Tatsächlich dienen Vertriebsbüros den Grossisten zu einem wesentlichen Teil zur Betreuung der strategisch wichtigen Kunden. Und das zum Teil sehr stabil seit vielen Jahren. So feierte beispielsweise Ingram Micro in diesem Jahr das zehnjährige Jubiläum seiner Vertriebsniederlassung in Braunschweig. Andererseits hat sich die Funktion dieser Niederlassungen in den vergangenen Jahren geändert. Als Abhollager für Kunden aus der näheren Umgebung hat das Vertriebsbüro längst ausgedient. "Die Logistik der Distribution ist zentral gesteuert", merkt Torsten Seiferth an. Der ehemalige Vertriebs-Chef von Actebis Peacock und jetzige Vertriebsleiter bei MediaCom IT-Distribution , sieht keinen "sinnvollen Grund" für einen Distributor, ein Abhollager zu unterhalten. Dafür sind die komplexen Prozesse in der Lagerlogistik, insbesondere auch unter dem Aspekt Kostendruck, nicht geeignet. "Auch Fachhändler müssen sehr genau rechnen. Da lohnt sich der Ausflug ins Abhollager kaum, wenn der Großhandelspartner binnen 24 Stunden die bestellte Ware liefern kann".

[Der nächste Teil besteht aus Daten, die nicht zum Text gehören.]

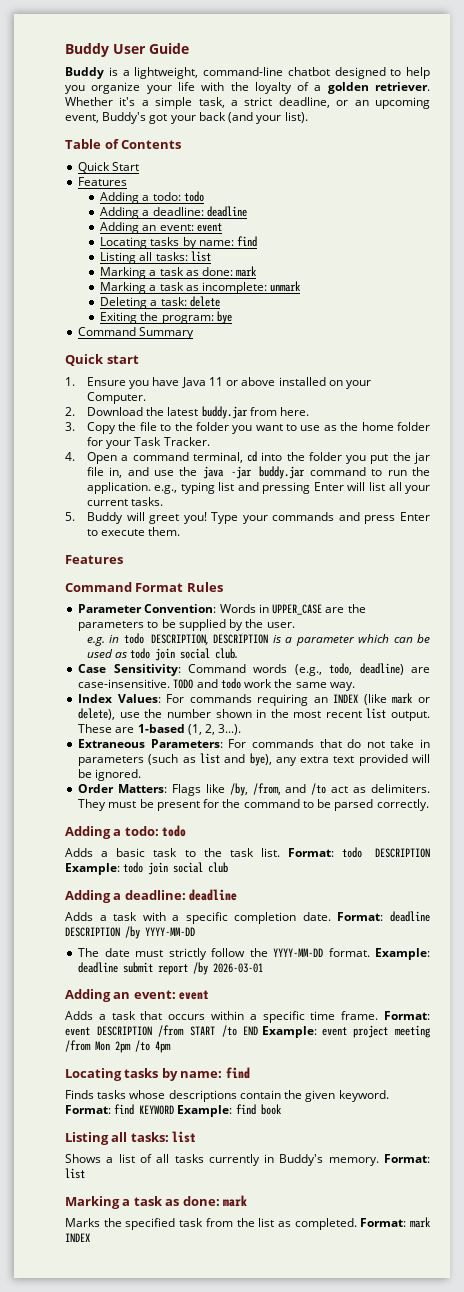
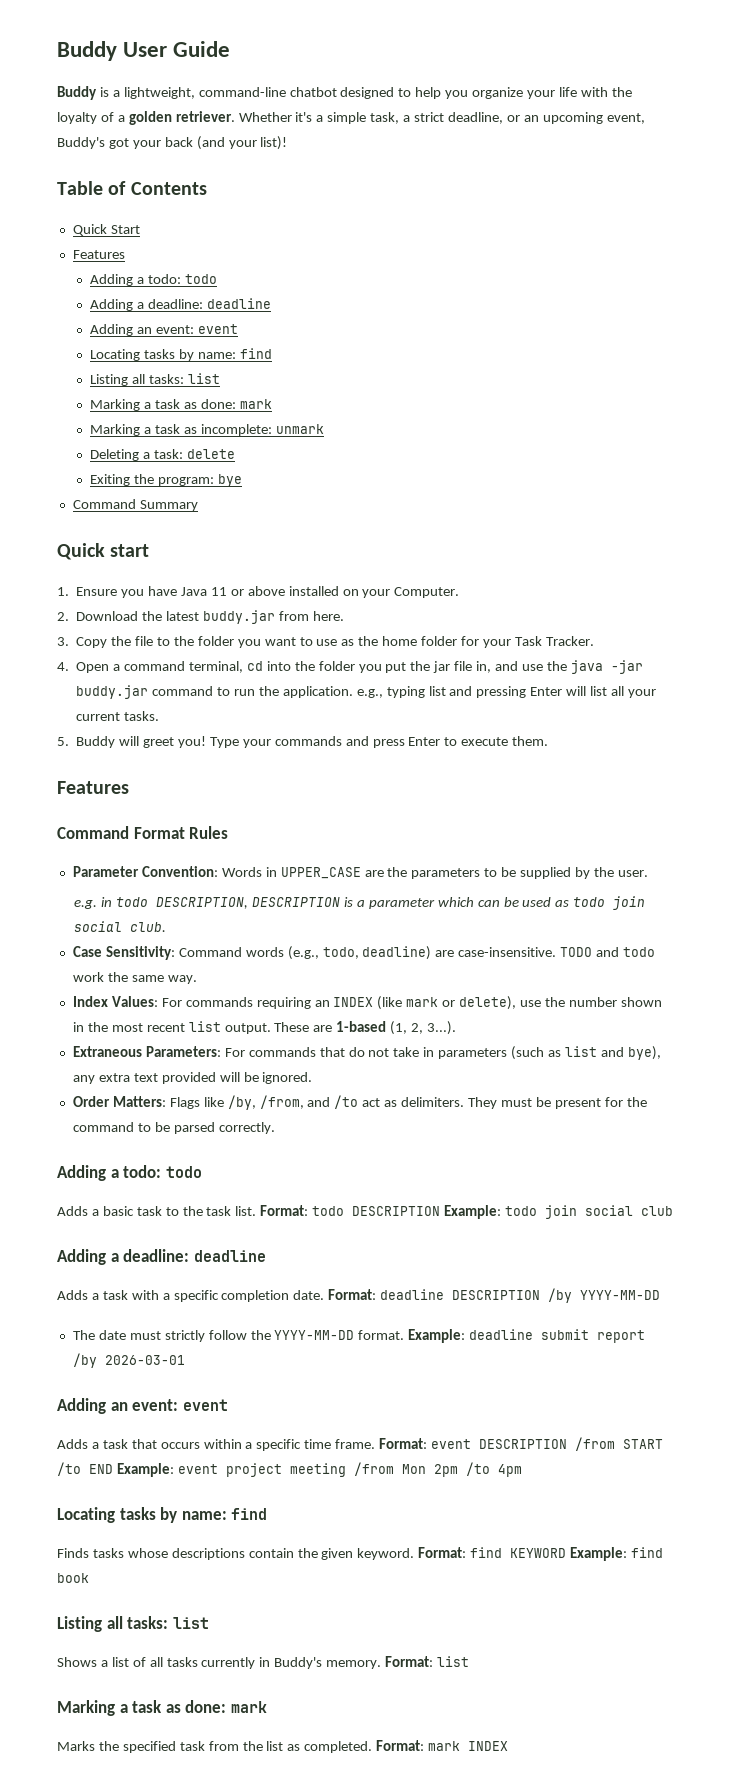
- Whether it's a simple task, a strict deadline, or an upcoming event, Buddy's got your back (and your list).
+ Whether it's a simple task, a strict deadline, or an upcoming event, Buddy's got your back (and your list)!

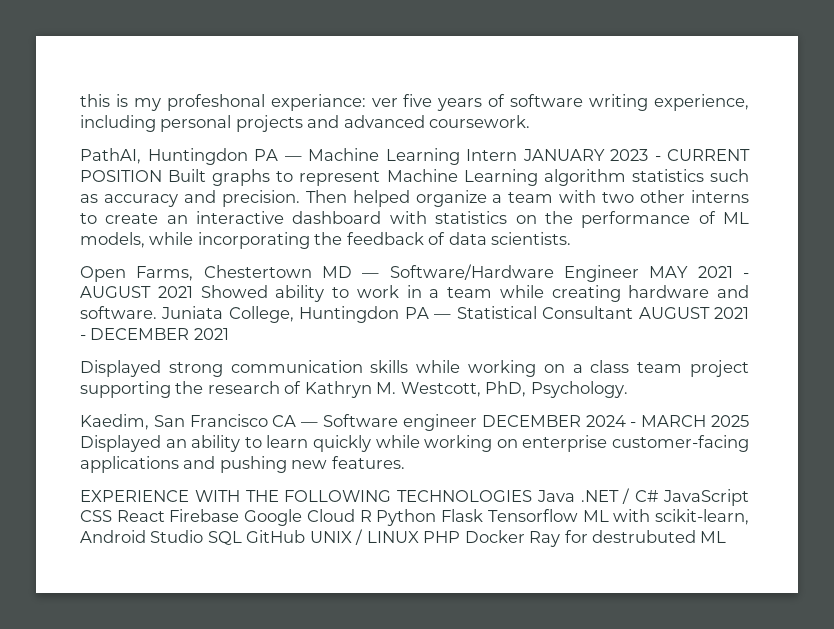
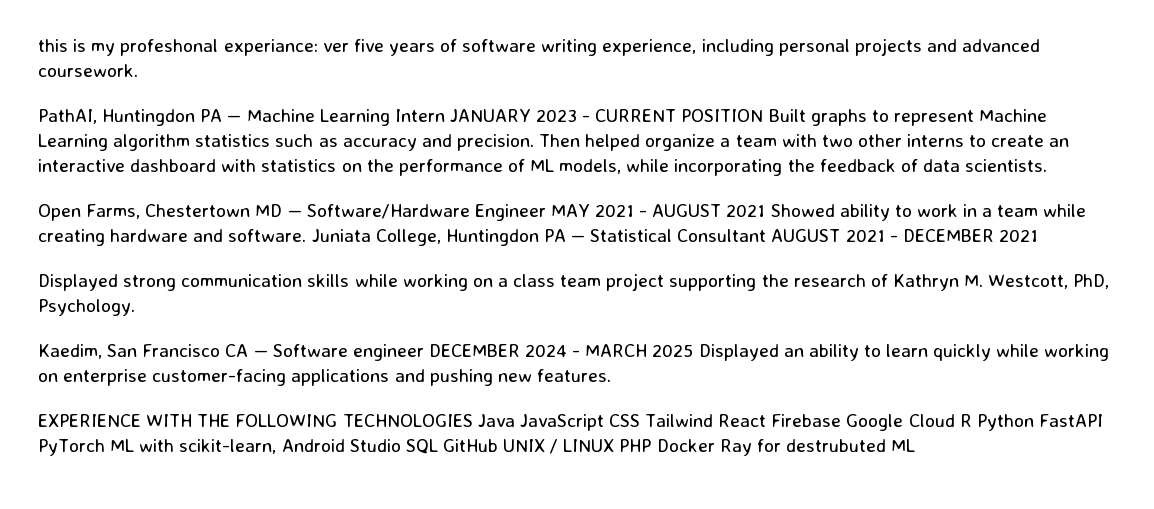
- EXPERIENCE WITH THE FOLLOWING TECHNOLOGIES Java .NET / C# JavaScript CSS React Firebase Google Cloud R Python Flask Tensorflow ML with scikit-learn, Android Studio SQL GitHub UNIX / LINUX PHP Docker Ray for destrubuted ML
+ EXPERIENCE WITH THE FOLLOWING TECHNOLOGIES Java JavaScript CSS Tailwind React Firebase Google Cloud R Python FastAPI PyTorch ML with scikit-learn, Android Studio SQL GitHub UNIX / LINUX PHP Docker Ray for destrubuted ML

Seiferth lässt sich von seiner These auch nicht durch vereinzelte Äußerungen von Händlern abbringen, die "bei dringend benötigter Ware schnell mal in den Abholshop fahren", wie ein Reseller gegenüber heise resale sagt. Wäre dieser Händler beispielsweise Kunde bei Api, dann könnte er noch immer "jede Woche mal hinfahren und meine Produkte dort direkt abholen". Da sich der Firmensitz des COS-Kunden aber nicht in der Nähe von Aachen, sondern nahe Linden befindet, gibt es für ihn keine Möglichkeit mehr der Direktabholung. "Unsere Lagerlogistik befindet sich jetzt ausschließlich im Zentrallager von Devil in Braunschweig. Darum gibt es auch kein Abhollager mehr in Linden", erklärt COS-Vorstand Dirk Rahn. Dafür würden die früheren Selbstabholer aber die Lieferungen frachtfrei erhalten.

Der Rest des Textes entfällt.